* **What to do**: Could you transcribe each entry below exactly, minus the images?

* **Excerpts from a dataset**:
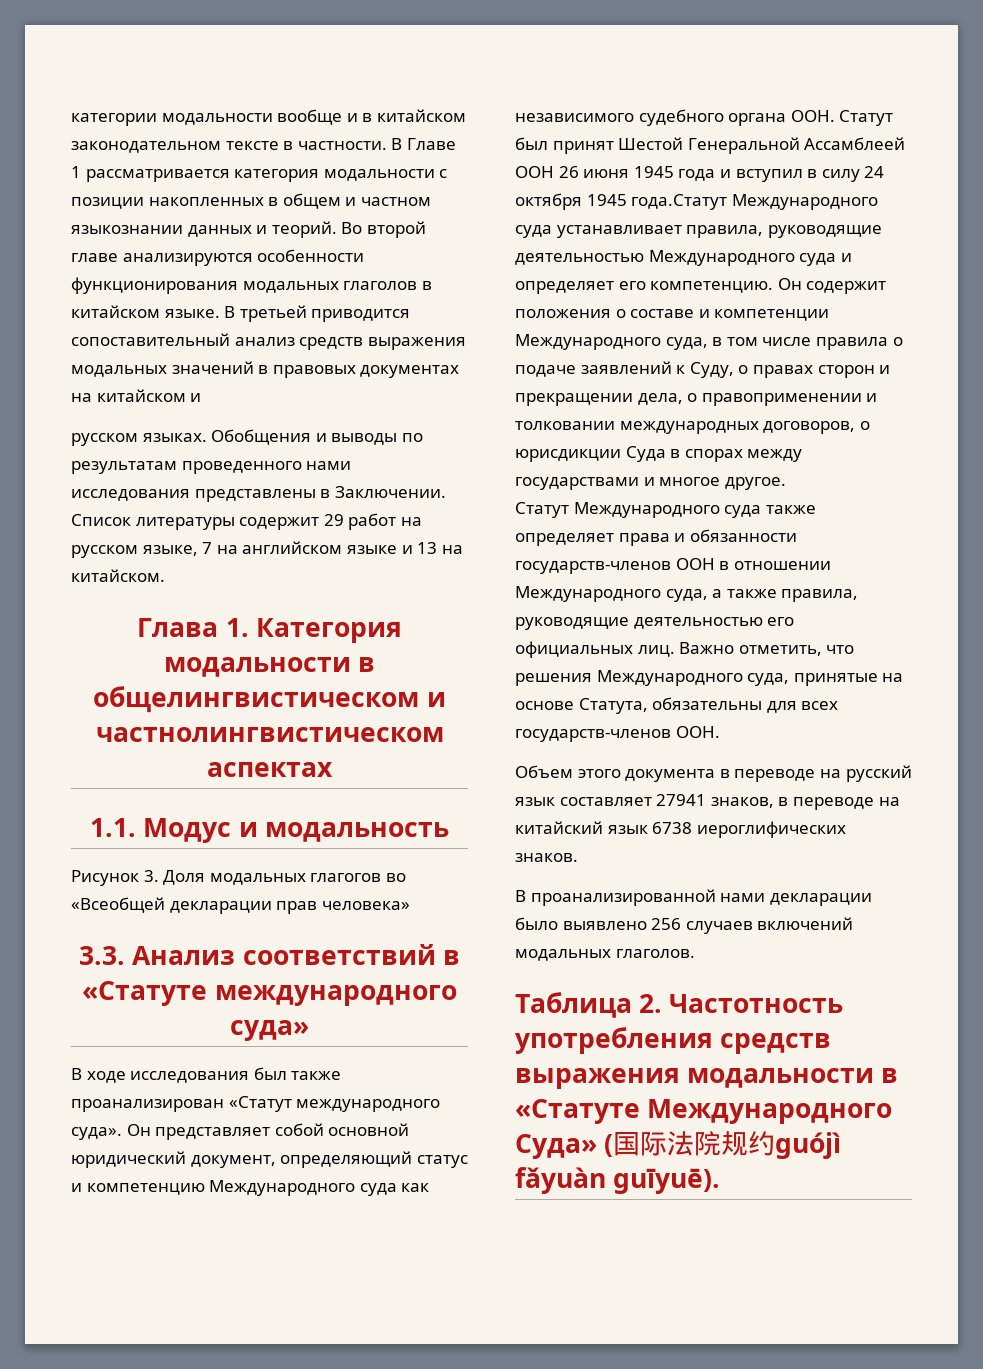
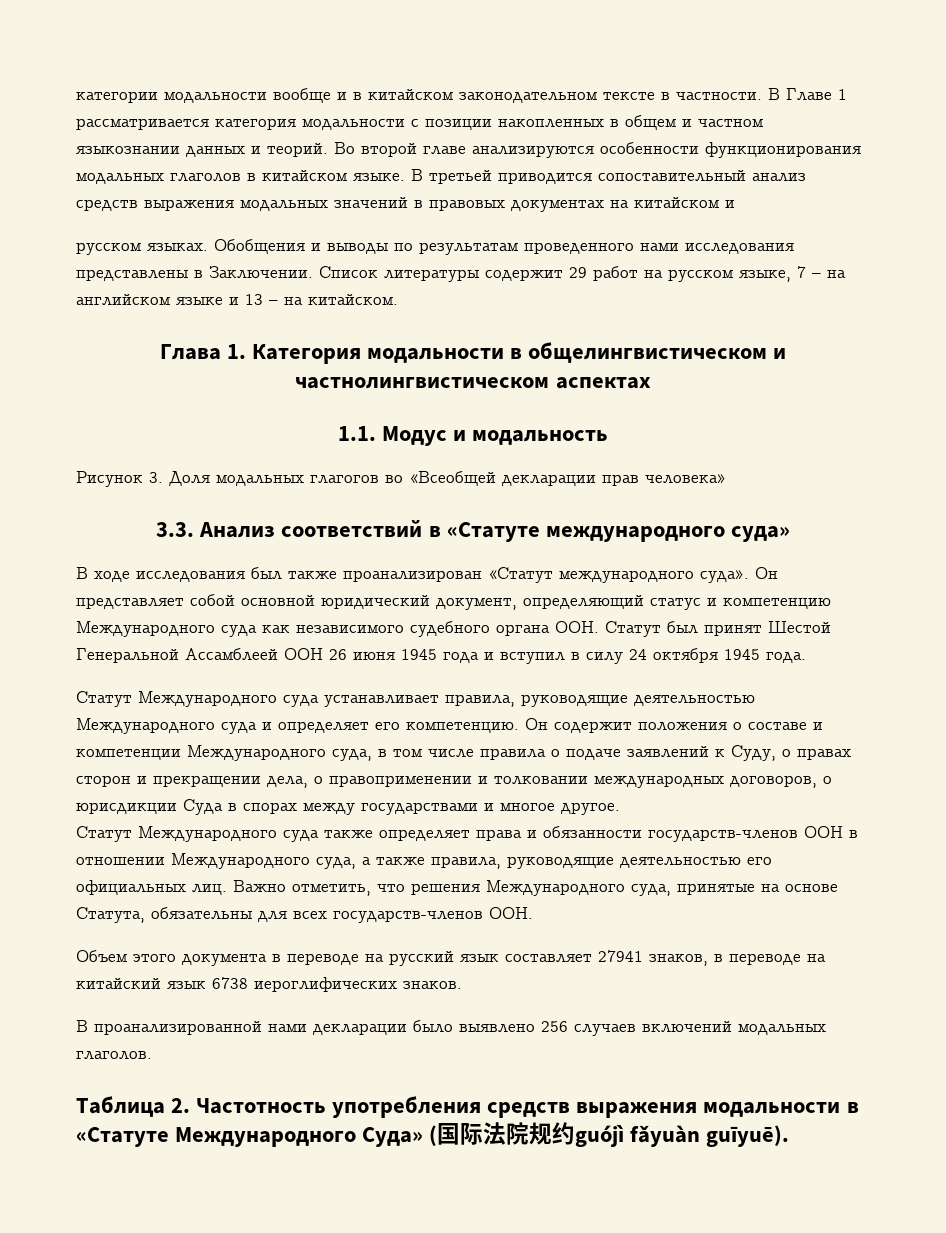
- Список литературы содержит 29 работ на русском языке, 7 на английском языке и 13 на китайском.
+ Список литературы содержит 29 работ на русском языке, 7 – на английском языке и 13 – на китайском.
- Он представляет собой основной юридический документ, определяющий статус и компетенцию Международного суда как независимого судебного органа ООН. Статут был принят Шестой Генеральной Ассамблеей ООН 26 июня 1945 года и вступил в силу 24 октября 1945 года.Статут Международного суда устанавливает правила, руководящие деятельностью Международного суда и определяет его компетенцию.
+ Он представляет собой основной юридический документ, определяющий статус и компетенцию Международного суда как независимого судебного органа ООН. Статут был принят Шестой Генеральной Ассамблеей ООН 26 июня 1945 года и вступил в силу 24 октября 1945 года.
+ Статут Международного суда устанавливает правила, руководящие деятельностью Международного суда и определяет его компетенцию.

* **Worked solution**:
- Список литературы содержит 29 работ на русском языке, 7 на английском языке и 13 на китайском.
+ Список литературы содержит 29 работ на русском языке, 7 – на английском языке и 13 – на китайском.
- Он представляет собой основной юридический документ, определяющий статус и компетенцию Международного суда как независимого судебного органа ООН. Статут был принят Шестой Генеральной Ассамблеей ООН 26 июня 1945 года и вступил в силу 24 октября 1945 года.Статут Международного суда устанавливает правила, руководящие деятельностью Международного суда и определяет его компетенцию.
+ Он представляет собой основной юридический документ, определяющий статус и компетенцию Международного суда как независимого судебного органа ООН. Статут был принят Шестой Генеральной Ассамблеей ООН 26 июня 1945 года и вступил в силу 24 октября 1945 года.
+ Статут Международного суда устанавливает правила, руководящие деятельностью Международного суда и определяет его компетенцию.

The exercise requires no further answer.